▶ **Image comparison data**

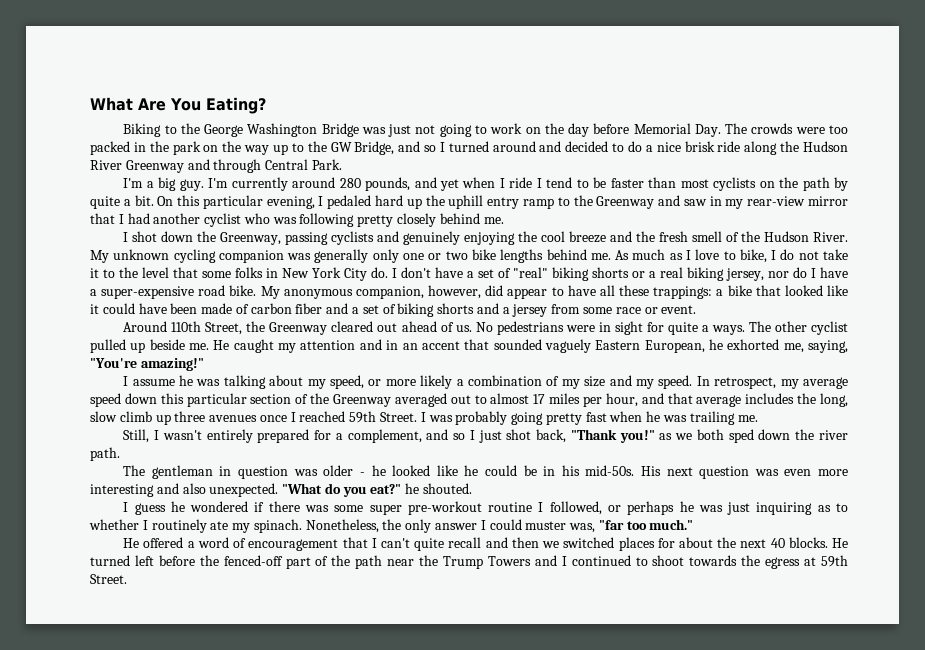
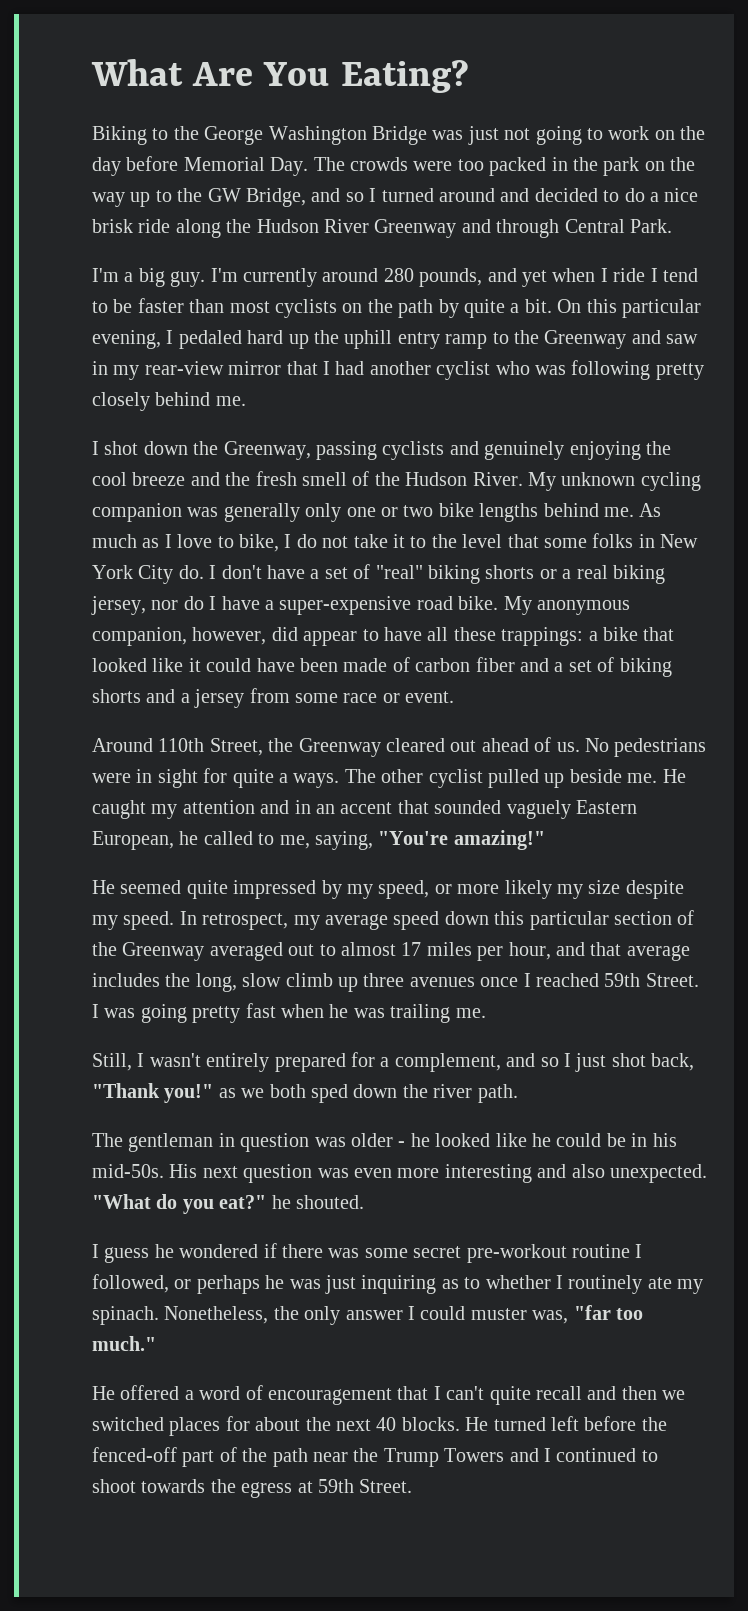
[727,339,780,350] exhorted -> [203,831,275,845] called to
[123,375,304,389] I assume he was talking about -> [92,880,342,899] He seemed quite impressed by
[456,375,560,386] a combination of -> (552, 889) none
[609,375,632,386] and -> [625,880,684,899] despite
[455,411,508,425] probably -> (136, 1013) none
[369,504,402,515] super -> [413,1246,462,1258] secret

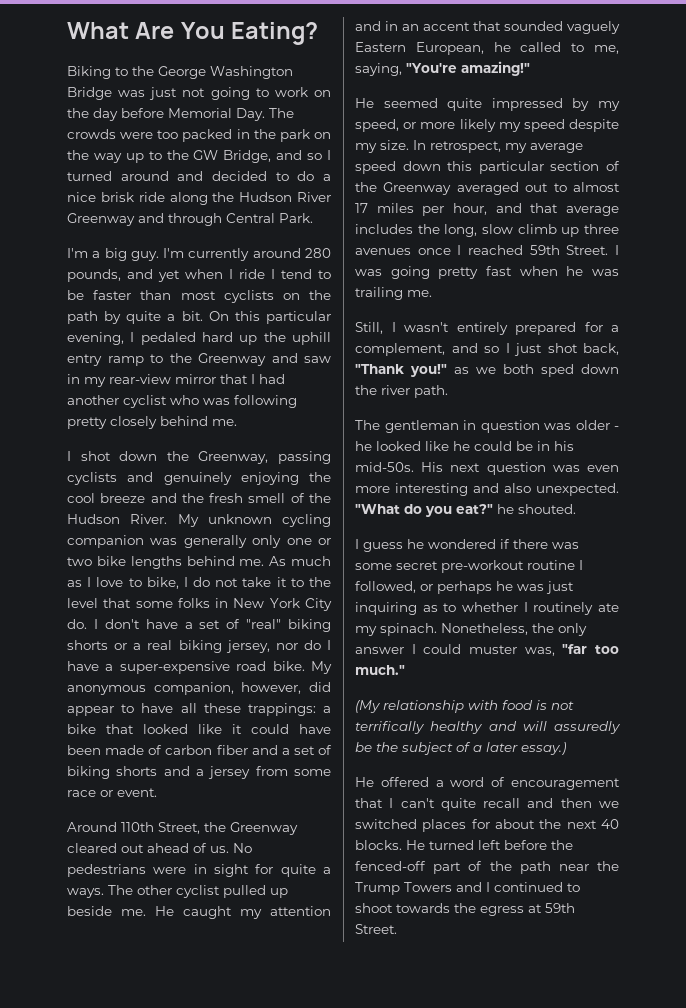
[588,880,621,894] size -> [523,119,565,132] speed
[123,911,175,930] speed. -> [380,140,409,150] size.
(156, 1343) none -> [355,700,574,713] [355,721,621,734] [355,742,566,755] // (My relationship with food is not terrifically healthy and will assuredly be the subject of a later essay.)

▶ **EXERCISE OBJECTIVE**
What's needed is every line above, retyped exactly and free of pictures.

▶ **ANSWER AREA**
[727,339,780,350] exhorted -> [203,831,275,845] called to
[123,375,304,389] I assume he was talking about -> [92,880,342,899] He seemed quite impressed by
[456,375,560,386] a combination of -> (552, 889) none
[609,375,632,386] and -> [625,880,684,899] despite
[455,411,508,425] probably -> (136, 1013) none
[369,504,402,515] super -> [413,1246,462,1258] secret

[588,880,621,894] size -> [523,119,565,132] speed
[123,911,175,930] speed. -> [380,140,409,150] size.
(156, 1343) none -> [355,700,574,713] [355,721,621,734] [355,742,566,755] // (My relationship with food is not terrifically healthy and will assuredly be the subject of a later essay.)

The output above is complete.